Conversation Hijacking Campaign Attempts to Deliver Qbot

The NJCCIC has received reports of a conversation hijacking campaign distributed via spoofed email messages attempting to deliver the Qbot banking trojan. These spoofed email messages appear to be replies to previous legitimate email conversations and contain OneDrive URLs linking to malicious ZIP files embedded with Visual Basic Script (VBScript).
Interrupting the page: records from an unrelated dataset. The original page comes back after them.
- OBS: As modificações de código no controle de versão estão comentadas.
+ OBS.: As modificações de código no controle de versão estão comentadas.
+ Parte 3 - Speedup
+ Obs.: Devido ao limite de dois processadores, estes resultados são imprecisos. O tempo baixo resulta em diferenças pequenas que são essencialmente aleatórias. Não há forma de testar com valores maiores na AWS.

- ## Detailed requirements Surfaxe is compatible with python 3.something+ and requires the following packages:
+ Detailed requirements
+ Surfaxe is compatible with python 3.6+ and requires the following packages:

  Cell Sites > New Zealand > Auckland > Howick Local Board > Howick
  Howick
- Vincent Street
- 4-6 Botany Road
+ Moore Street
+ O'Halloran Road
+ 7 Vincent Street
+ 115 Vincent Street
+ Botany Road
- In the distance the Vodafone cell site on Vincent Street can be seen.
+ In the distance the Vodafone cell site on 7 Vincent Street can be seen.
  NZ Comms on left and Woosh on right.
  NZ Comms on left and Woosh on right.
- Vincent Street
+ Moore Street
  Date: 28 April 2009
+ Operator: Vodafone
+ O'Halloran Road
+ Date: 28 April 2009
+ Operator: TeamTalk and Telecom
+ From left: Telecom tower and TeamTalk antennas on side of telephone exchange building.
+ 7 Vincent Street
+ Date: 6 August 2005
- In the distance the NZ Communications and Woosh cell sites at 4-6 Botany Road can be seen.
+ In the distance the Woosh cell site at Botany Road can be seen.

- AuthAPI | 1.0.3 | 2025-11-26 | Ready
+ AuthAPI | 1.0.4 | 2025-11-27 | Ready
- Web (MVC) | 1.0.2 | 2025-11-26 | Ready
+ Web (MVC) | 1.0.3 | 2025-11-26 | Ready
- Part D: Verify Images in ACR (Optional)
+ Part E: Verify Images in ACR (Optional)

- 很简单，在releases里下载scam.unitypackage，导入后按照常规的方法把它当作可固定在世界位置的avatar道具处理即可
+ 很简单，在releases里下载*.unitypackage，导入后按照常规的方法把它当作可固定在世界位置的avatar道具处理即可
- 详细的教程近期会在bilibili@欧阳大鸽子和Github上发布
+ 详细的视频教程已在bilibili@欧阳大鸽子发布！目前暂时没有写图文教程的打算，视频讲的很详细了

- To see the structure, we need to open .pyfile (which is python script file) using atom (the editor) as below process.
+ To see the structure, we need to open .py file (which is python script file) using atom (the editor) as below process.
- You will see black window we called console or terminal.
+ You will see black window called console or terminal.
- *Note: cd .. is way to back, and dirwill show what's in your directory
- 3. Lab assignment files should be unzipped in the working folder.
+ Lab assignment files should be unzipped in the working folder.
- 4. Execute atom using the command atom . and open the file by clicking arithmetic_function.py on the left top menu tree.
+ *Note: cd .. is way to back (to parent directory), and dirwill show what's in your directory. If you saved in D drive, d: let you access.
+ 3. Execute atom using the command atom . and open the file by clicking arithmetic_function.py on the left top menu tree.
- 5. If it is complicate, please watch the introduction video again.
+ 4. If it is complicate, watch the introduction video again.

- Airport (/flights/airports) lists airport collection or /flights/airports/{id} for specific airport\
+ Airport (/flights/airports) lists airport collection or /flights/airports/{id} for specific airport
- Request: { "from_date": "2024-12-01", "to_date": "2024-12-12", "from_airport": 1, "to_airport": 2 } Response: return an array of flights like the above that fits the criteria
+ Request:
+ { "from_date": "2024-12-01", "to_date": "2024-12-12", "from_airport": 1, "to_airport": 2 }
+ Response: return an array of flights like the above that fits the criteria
If executed, these files will download and install Qbot. Common subject lines associated with this campaign begin with “RE:” and include references to changes, updates, confirmations, and named individuals. Threat actors use highly-customized phishing techniques and realistic-looking email signatures to gain the target’s trust and trick them into downloading the malware. Qbot monitors the browsing activity of infected computers, records information from financial websites, and supports polymorphic capabilities, allowing it to self-mutate as it moves inside a network. Qbot may download files and exfiltrate other sensitive information including passwords from an infected system. The NJCCIC recommends educating users about this and similar phishing threats, reminding them never to click on links or open attachments delivered in unexpected or unsolicited emails. Users are advised to run updated anti-virus/anti-malware programs on all devices and enable multi-factor authentication where available to prevent account compromise as a result of credential theft.